I think this is a tempting but ultimately counterproductive way to think about it.

Scala’s best meta-feature is that its features work together. Practically every time this isn’t true, it rankles.

Take context functions, for instance. Methods take context but functions can’t?! This cripples your ability to create abstractions, and forces you to fall back on trait FunctionWithTheContextIWant { def apply(foo: Foo, bar: Bar)(using MyContext): Baz }. Generalizing has been a big win, I think.

Scala has plenty of expressive power to handle the fewer-explicit-type-mentions-for-data feature. But I don’t think we should bolt on something simple and consider the more general case as “not a priority at all”. We should get the general case completely clear, then if we think it’s too powerful to unleash or too hard to implement, we can take the easy case first.

In particular, we have four different features we could build off of in the data case.

  1. We can view it as implicit conversion of tuples.
  2. We can view it as a spread operation a la varargs xs* (with or without a spread operator).
  3. We can view it as a particular case of relative scoping (with or without a scoping operator).
  4. We can view it as novel literal syntax, unlike everything else.

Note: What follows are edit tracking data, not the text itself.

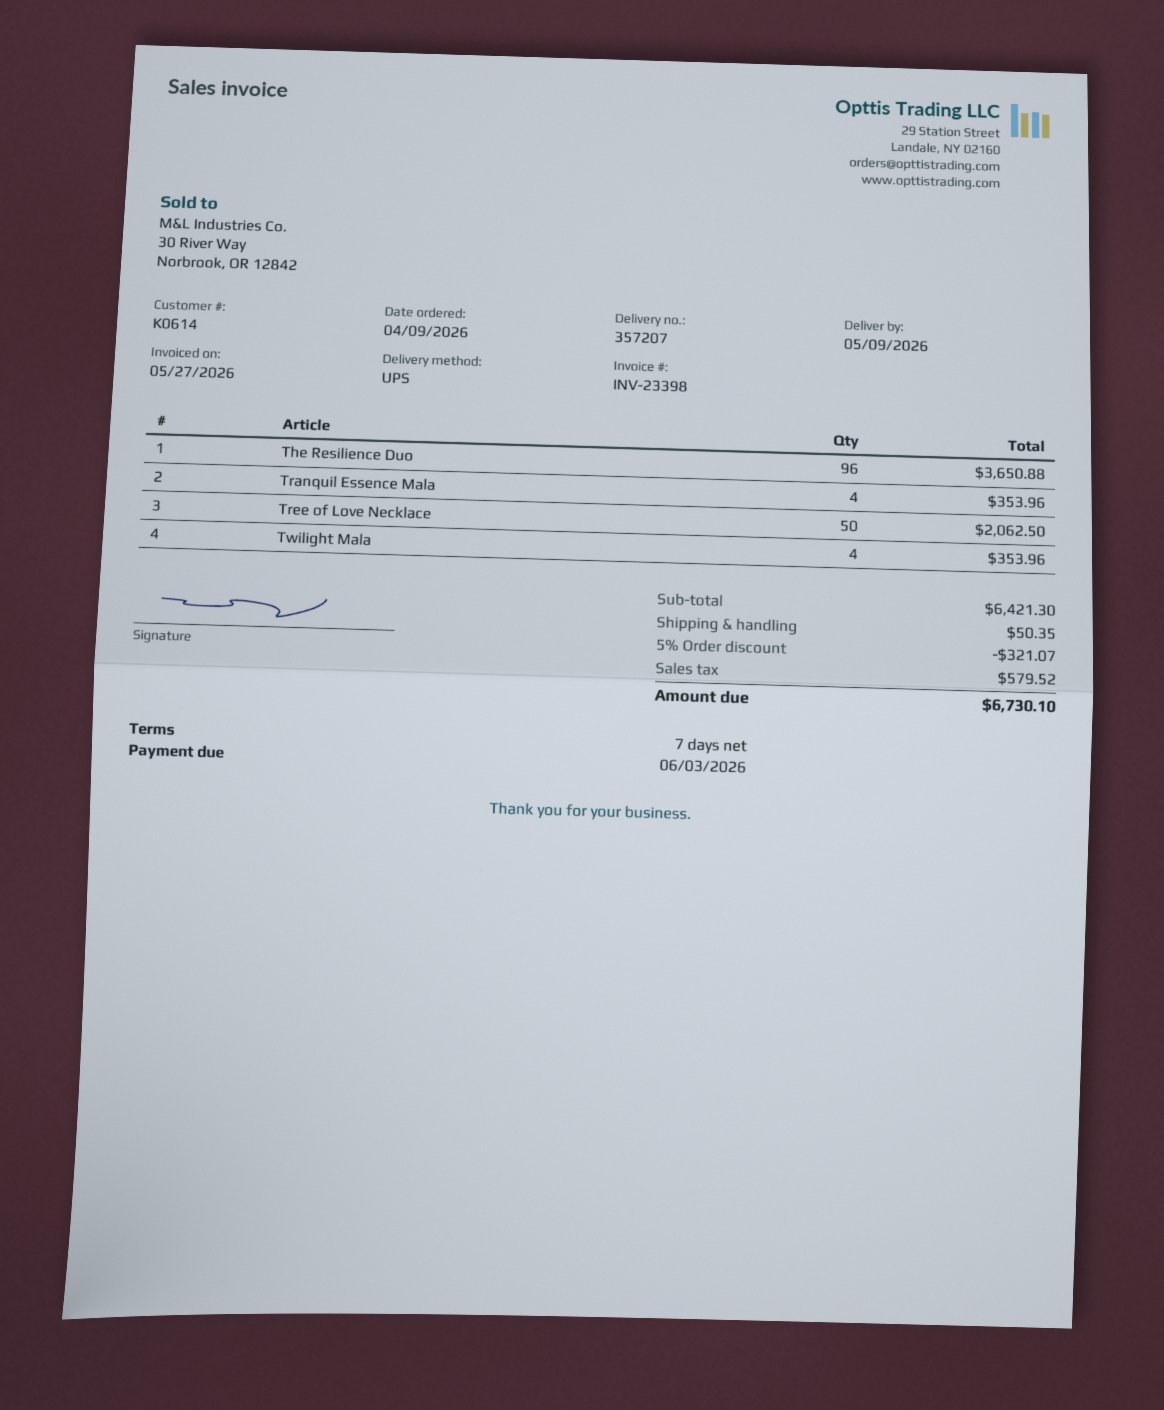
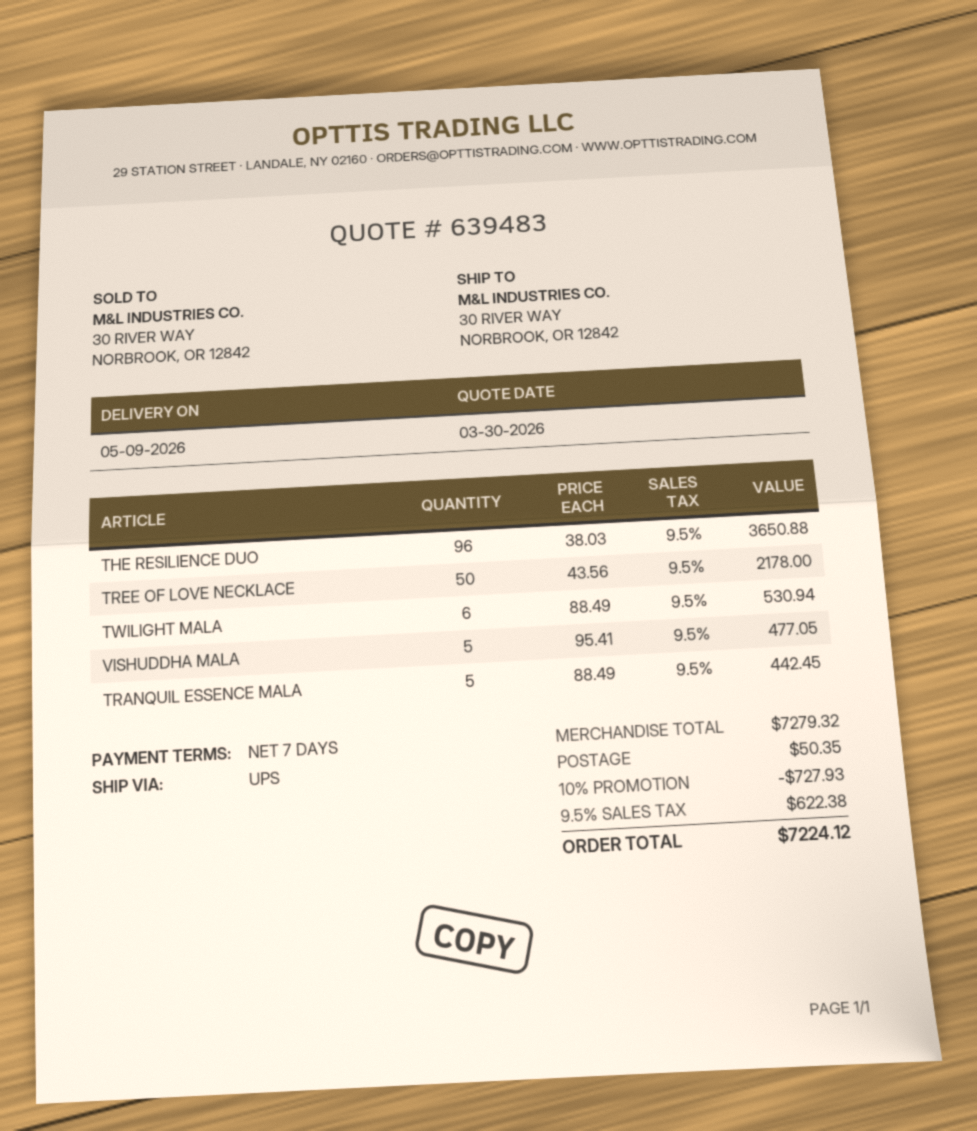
Tranquil Essence Mala: 4 for 353.96 -> 5 for 442.45
Tree of Love Necklace: 50 for 2062.50 -> 50 for 2178.00
Twilight Mala: 4 for 353.96 -> 6 for 530.94
VISHUDDHA MALA: none -> 5 for 477.05
subtotal: 6421.30 -> 7279.32
discount: 5% = 321.07 -> 10% = 727.93
tax: 579.52 -> 622.38
total: 6730.10 -> 7224.12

If it is an implicit conversion of tuples, then we aren’t dealing just with ("Leslie", (1966, 9, 15)), but also ("Leslie", dob) where dob is a tuple type not a DateOfBirth class. We might not unlock it, but that’s the generalization.

If it is a spread operation, then you’d expect it to spread wherever you need it, at least if the feature is generalized at some point. So s.substring(r*) should work, where r is a 2-tuple of ints and * is our spread operator. Maybe Array[Int](p*, p*, (3, 5)*) should work too–it’s common for spreads to expand into varargs. Maybe ("Leslie", (ym*, 15)*)* should work, where ym* is a 2-tuple containing two ints. Also common for spreads.

If it is relative scoping, then ..of(1958, 9, 15) should work too (where .. is the prefix relative scoping operator)–again, if we decide to go for more generalization.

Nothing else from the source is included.